くるぶしを持って太ももの前の筋肉を伸ばす。柔軟性を高め、ひざの負担を軽減する
足首や太もも筋肉柔軟に

 先日まで行われていたバンクーバー冬季五輪では、世界のアスリートの華麗なジャンプや回転、着地の数々に魅了されました。今回は、これらの動きを支えている「ひざ」に注目します。運動中、ひざにかかる負担は想像以上に大きく、特に子どもにとっては成長に影響するだけに、正しい知識を身に付けておくことが大切です。

 ジャンプ動作が多いスポーツの場合、けがの予防で意識しなければならないのは、着地です。ねんざなどは着地の際に起こりやすい上、足にかかる衝撃は体重の8~10倍ともいわれます。着地運動の繰り返しは、成長途中の骨や筋肉に負担をかけすぎてしまいます。

 けがや痛みの原因はひざそのものというよりも、足首と太ももの筋肉の柔軟性の低下が大きく影響しています。足首まわりが硬い子どもはひざの障害が出やすく、加えて太ももの前の筋肉も硬ければ、重い症状になってしまいます。
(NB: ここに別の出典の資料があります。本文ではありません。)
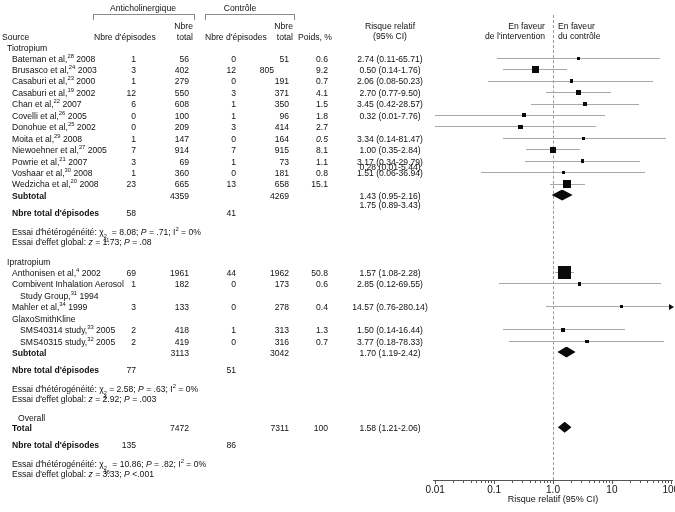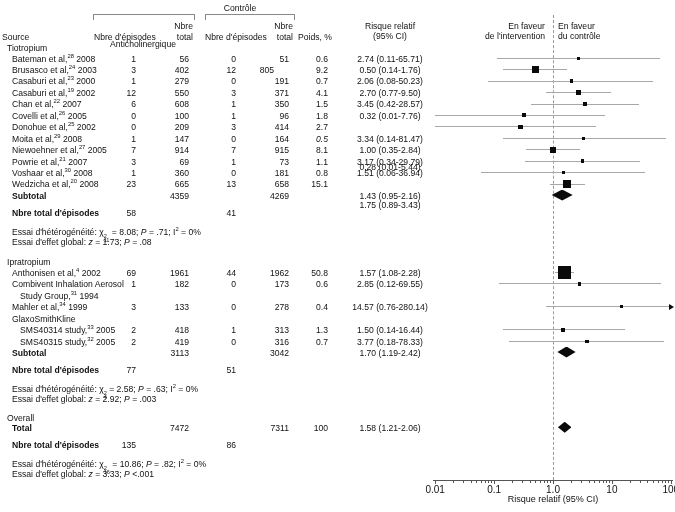--- a/index.html
+++ b/index.html
@@ -21,21 +21,21 @@
   .ticklab{position:absolute;font-size:10px;color:#111;transform:translateX(-50%);}
   .chb{display:inline-flex;flex-direction:column;vertical-align:-3px;}
   .chb sup,.chb sub{font-size:5.6px;line-height:4.6px;vertical-align:baseline;}
   i{font-style:italic;}
 </style>
 </head>
 <body>
 
 <div id="fig">
 
-  <div class="abs c" style="left:93px;top:3px;width:100px;margin-top:36px;">Anticholinergique</div>
+  <div class="abs c" style="left:93px;top:3px;width:100px;">Anticholinergique</div>
   <div class="abs c" style="left:190px;top:3px;width:100px;">Contrôle</div>
   <div class="bracket" style="left:93px;top:14px;width:100px;"></div>
   <div class="bracket" style="left:205px;top:14px;width:88px;"></div>
 
   <div class="abs r" style="left:153px;top:21px;width:40px;">Nbre</div>
   <div class="abs r" style="left:253px;top:21px;width:40px;">Nbre</div>
 
   <div class="abs" style="left:2px;top:31.5px;">Source</div>
   <div class="abs" style="left:94px;top:31.5px;">Nbre d'épisodes</div>
   <div class="abs r" style="left:153px;top:31.5px;width:40px;">total</div>
@@ -230,21 +230,21 @@
       <div class="abs c" style="left: 344px; top: 347.95px; width: 92px;">1.70 (1.19-2.42)</div>
       <div class="diamond" style="left: 557.4px; top: 346.6px; width: 18.2px; height: 11px;"></div>
       <div class="abs b" style="left: 12px; top: 364.7px;">Nbre total d'épisodes</div>
       <div class="abs r" style="left: 96px; top: 364.7px; width: 40px;">77</div>
       <div class="abs r" style="left: 196px; top: 364.7px; width: 40px;">51</div>
       <div class="abs" style="left: 12px; top: 383.55px;">Essai d'hétérogénéité: χ<span class="chb">
           <sup>2</sup>
           <sub>4</sub>
         </span> = 2.58; <i>P</i> = .63; I<sup>2</sup> = 0%</div>
       <div class="abs" style="left: 12px; top: 394.25px;">Essai d'effet global: <i>z</i> = 2.92; <i>P</i> = .003</div>
-      <div class="abs" style="left: 7px; top: 412.55px;">Overall</div>
+      <div class="abs" style="left: 18px; top: 412.55px;">Overall</div>
       <div class="abs b" style="left: 12px; top: 423.05px;">Total</div>
       <div class="abs r" style="left: 149px; top: 423.05px; width: 40px;">7472</div>
       <div class="abs r" style="left: 249px; top: 423.05px; width: 40px;">7311</div>
       <div class="abs r" style="left: 288px; top: 423.05px; width: 40px;">100</div>
       <div class="abs c" style="left: 344px; top: 423.05px; width: 92px;">1.58 (1.21-2.06)</div>
       <div class="diamond" style="left: 557.9px; top: 421.7px; width: 13.6px; height: 11px;"></div>
       <div class="abs b" style="left: 12px; top: 439.8px;">Nbre total d'épisodes</div>
       <div class="abs r" style="left: 96px; top: 439.8px; width: 40px;">135</div>
       <div class="abs r" style="left: 196px; top: 439.8px; width: 40px;">86</div>
       <div class="abs" style="left: 12px; top: 458.65px;">Essai d'hétérogénéité: χ<span class="chb">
 足首まわりが硬い場合、両足のかかとを地面に付けたまましゃがめません。小さいころから洋式トイレを使用していた子どもに多いとされます。太ももの筋肉が硬い場合、うつぶせで片ひざを曲げ、同じ側の手で、足首を握れなかったり、お尻が持ち上がってしまいます。これらの状態にあるときは要注意です。

 根本的な解決には、足首や太もものストレッチングが欠かせません。太ももの前を伸ばすストレッチとしては、基本的に立位で、片方の足を折り曲げ、股(こ)関節から伸ばすイメージで行います。この時、くるぶしを持って行うことがポイントです。足の甲を持ってしまいがちですが、これでは太ももを十分に伸ばすことができません。

 けがの予防に力を注ぎ、子どもたちが持つ可能性を十分に発揮できるように、知識を実践につなげていくことが、最善の方法です。